I’ve forgotten which winter storm first endeared me to Washington, DC. It was either “Snowmageddon” or “Snowpocalypse.” It doesn’t really matter which. Washington gives its major storms nicknames, and that’s really the point of this column.
So if you’re pressed for time, you can skip the rest. But you’re not pressed for time, because our own storms are limiting what you can — or feel obligated to — do. That’s also my point.
We’re a college town, through and through. Many of us wish we were back in school this week, just so we wouldn’t have to go. Snow days gave us our first taste of liberation. It tasted like hot chocolate. Sometimes it still does.

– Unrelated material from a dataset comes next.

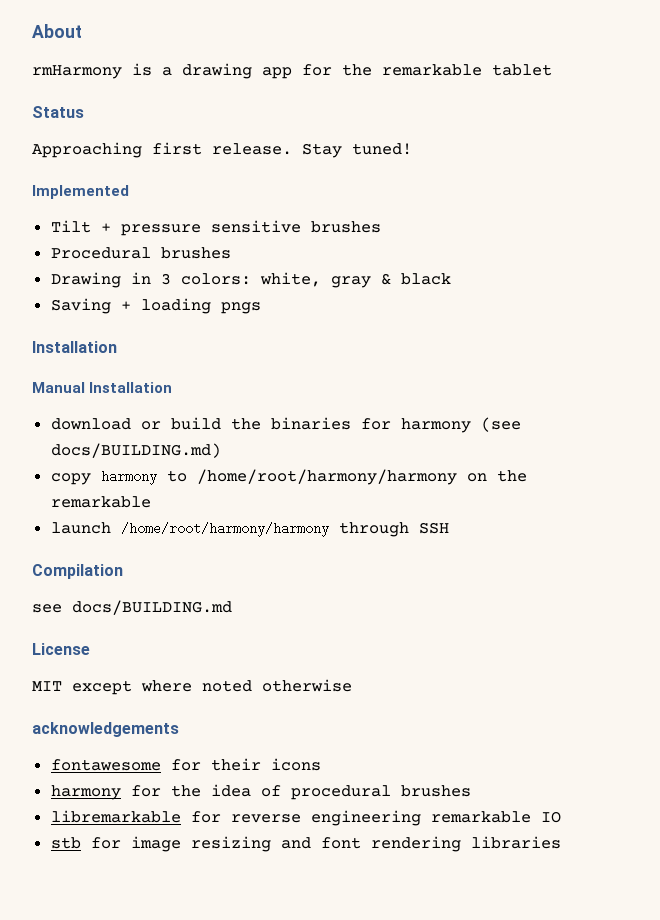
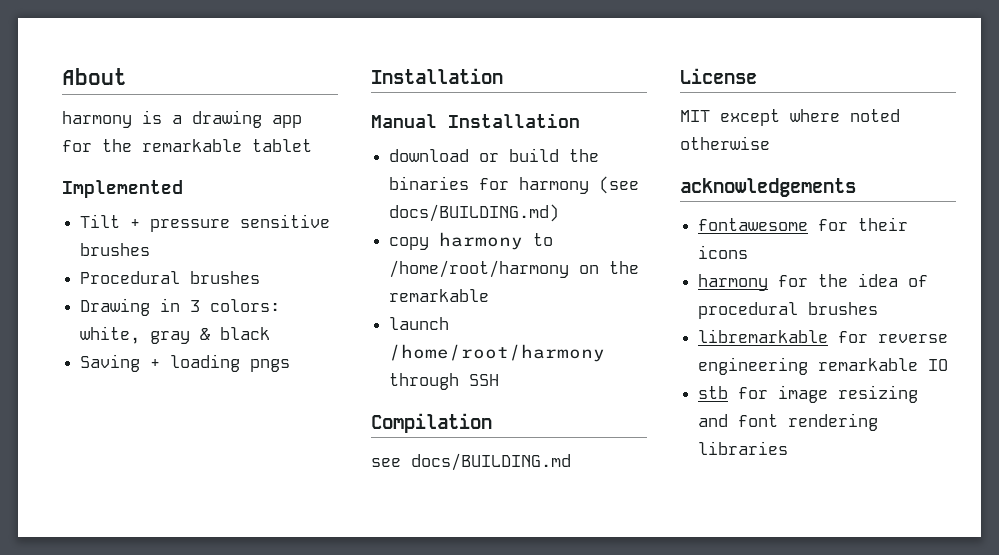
[32,65,122,79] rmHarmony -> [62,111,132,128] harmony
[32,106,84,118] [32,142,412,158] // Status // Approaching first release. Stay tuned! -> (312, 145) none
[196,469,457,485] /home/root/harmony/harmony -> [389,260,570,278] /home/root/harmony
[120,522,329,537] /home/root/harmony/harmony -> [389,344,606,362] /home/root/harmony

I grew up in Chicago, where snowstorms were common, but snow days were not. We gave prodigious storms names like “January” or “Last Tuesday” — not very clever. So it was new for me when a monster storm with a nickname descended on Washington, DC about a decade ago.

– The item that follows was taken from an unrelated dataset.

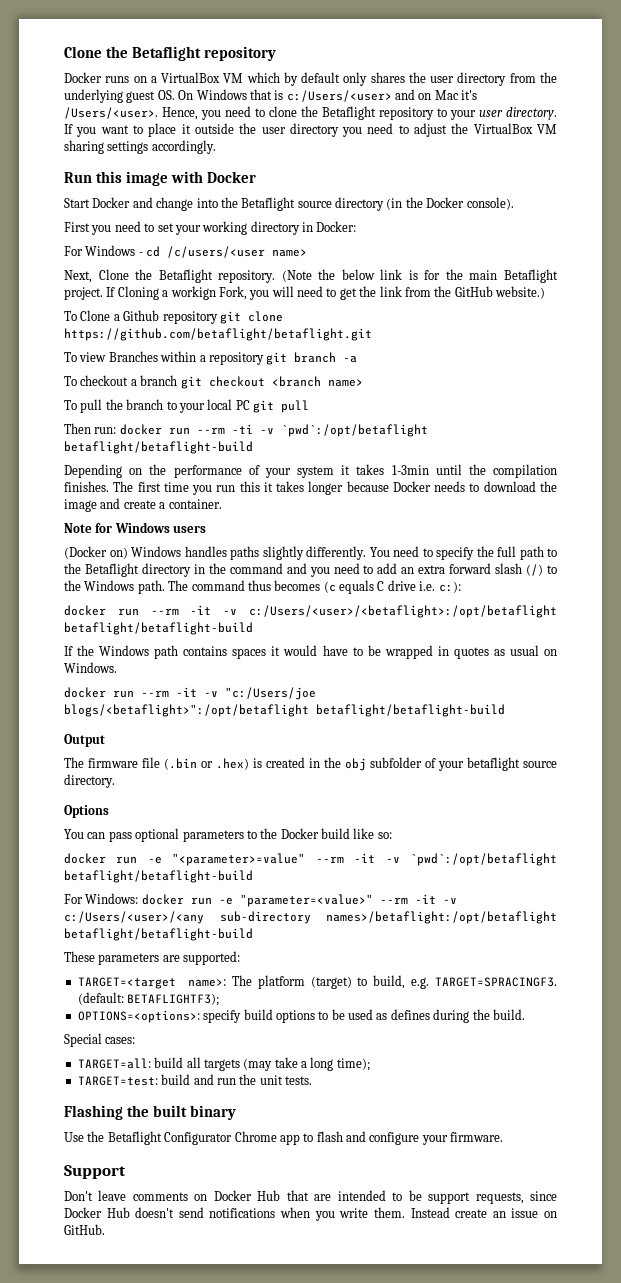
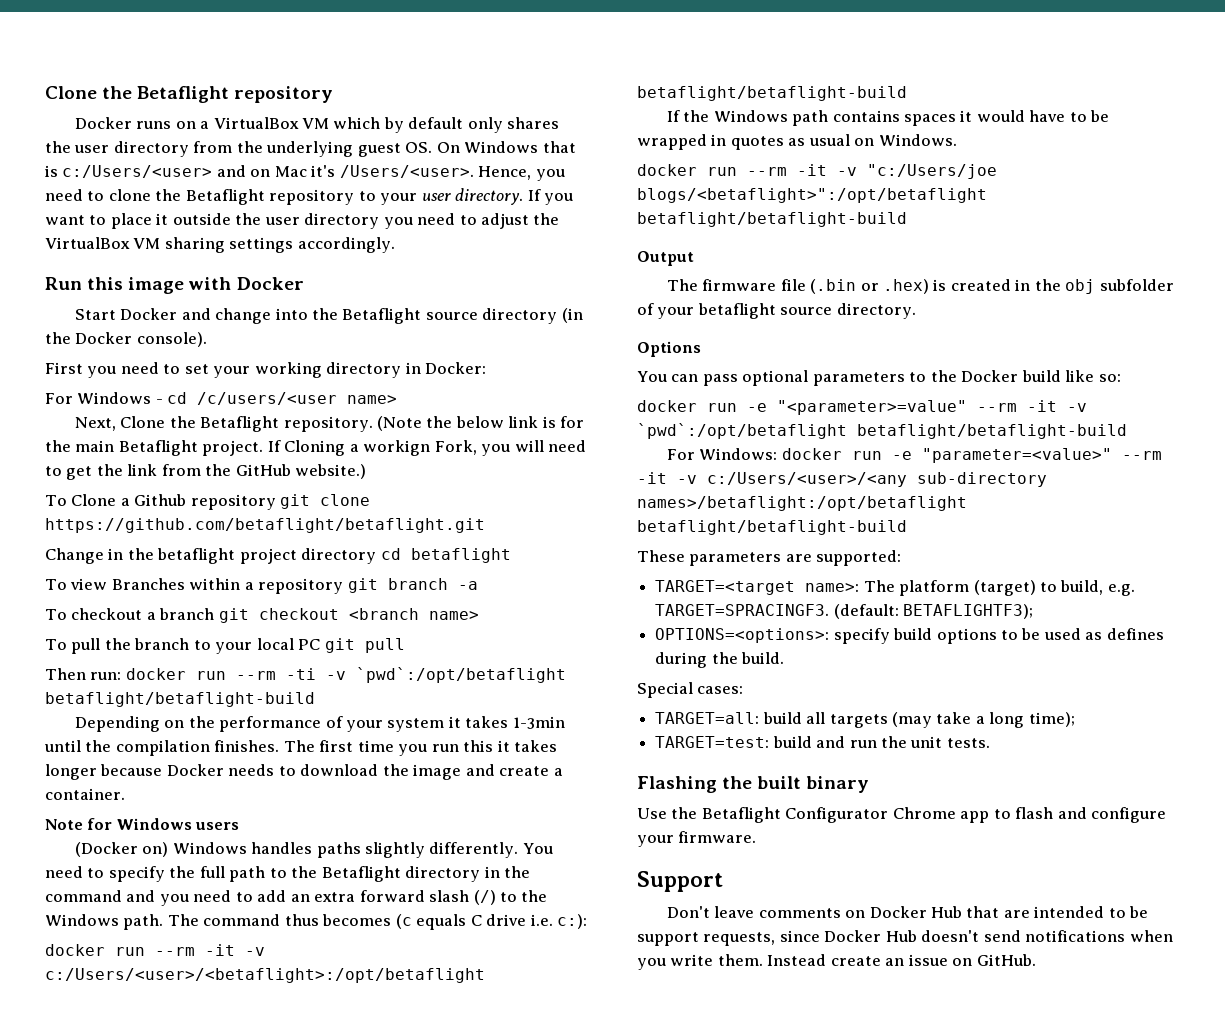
(372, 334) none -> [45,548,511,564] // Change in the betaflight project directory cd betaflight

The storm stopped everything — or almost everything. All work stopped. Traffic stopped too, which is the closest Washington gets to a miracle. We all had iPhones and Twitter — both new to us. We wanted to use them. Word got around of a flash mob snowball fight at Dupont Circle. I went.
I stood on a park bench to take a video of the scene. A snowball from behind hit my phone cleanly out of my upstretched hands. Suddenly, I was part of the scramble, calling for help to find my (white!) iPhone in the drifts around me. It had disappeared.

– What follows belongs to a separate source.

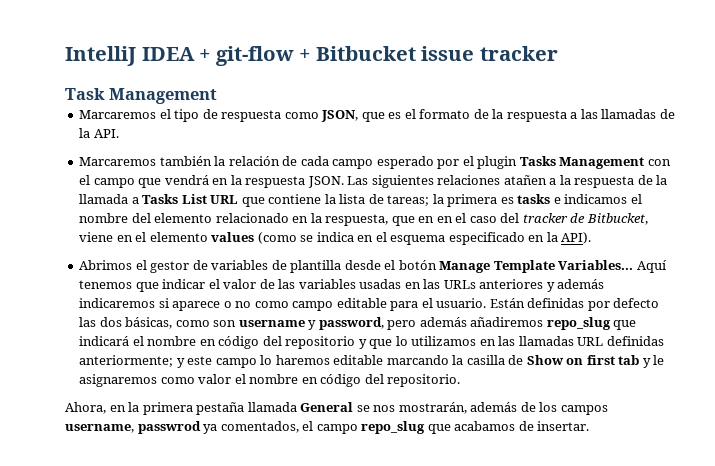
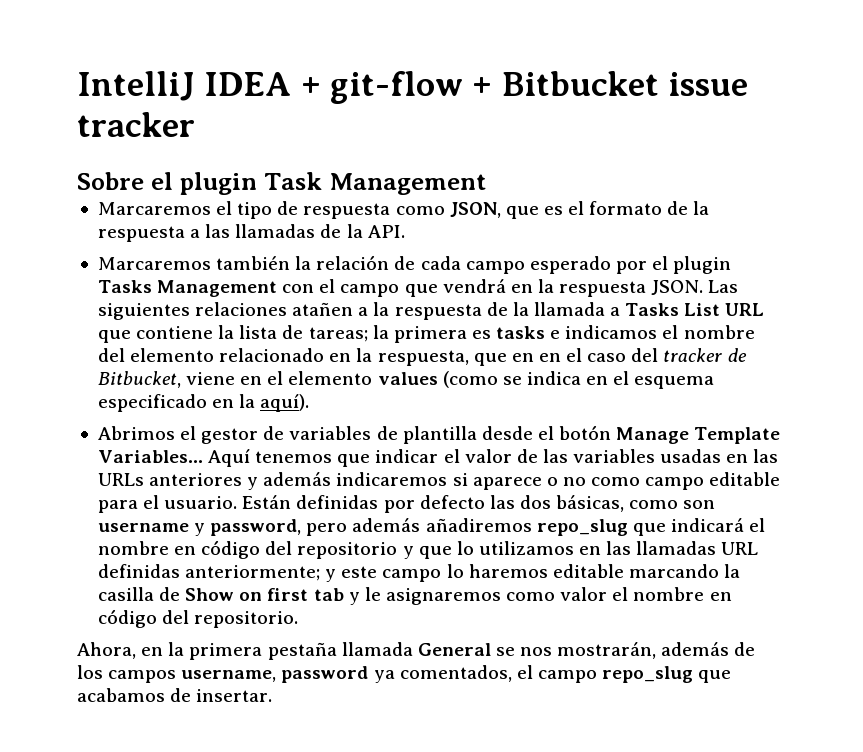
(558, 53) none -> [77,172,257,195] Sobre el plugin
[561,232,592,244] API). -> [260,394,310,412] aquí).
[137,421,201,434] passwrod -> [281,666,369,683] password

There were many twists and turns to the story, but an hour later, I used a borrowed phone to call my number. A young man named Jerod was in line at McDonalds with a woman he had recently met.
“Your phone is ringing,” she said.
“That’s not my ringtone,” he replied.
“Then your pocket is ringing.” He answered the phone that had fallen into his army jacket during the melee.
I raced to McDonalds to meet the man with my inadvertently intercepted iPhone. He wouldn’t accept a reward. He wouldn’t even let me pay for their hot chocolate. Snowstorms and hot chocolate just seem to bring out the best in people.
It was days later when I realized that the video I was taking had captured the whole thing. The snowball fight, carefully panning the scene. Jerod entering a corner of the screen. Then the view topples and turns, going mostly dark. But the audio continues, featuring my plaintive wails. “Has anyone seen my phone? Please help me find my phone!” It was all captured from the dark safety of Jerod’s puffy pocket.
You have stories from these storms. Shoveling with a garden hoe. A modernized snowman. Barbecuing meat rescued from an unpowered freezer. Glamping around candles and natural light. Learning your neighbor’s name, after all these years.
Certain things can be done differently when they need to be. Anything that’s different is bound to make a good story. And the stories will last longer if the precipitating event had been given a memorable nickname.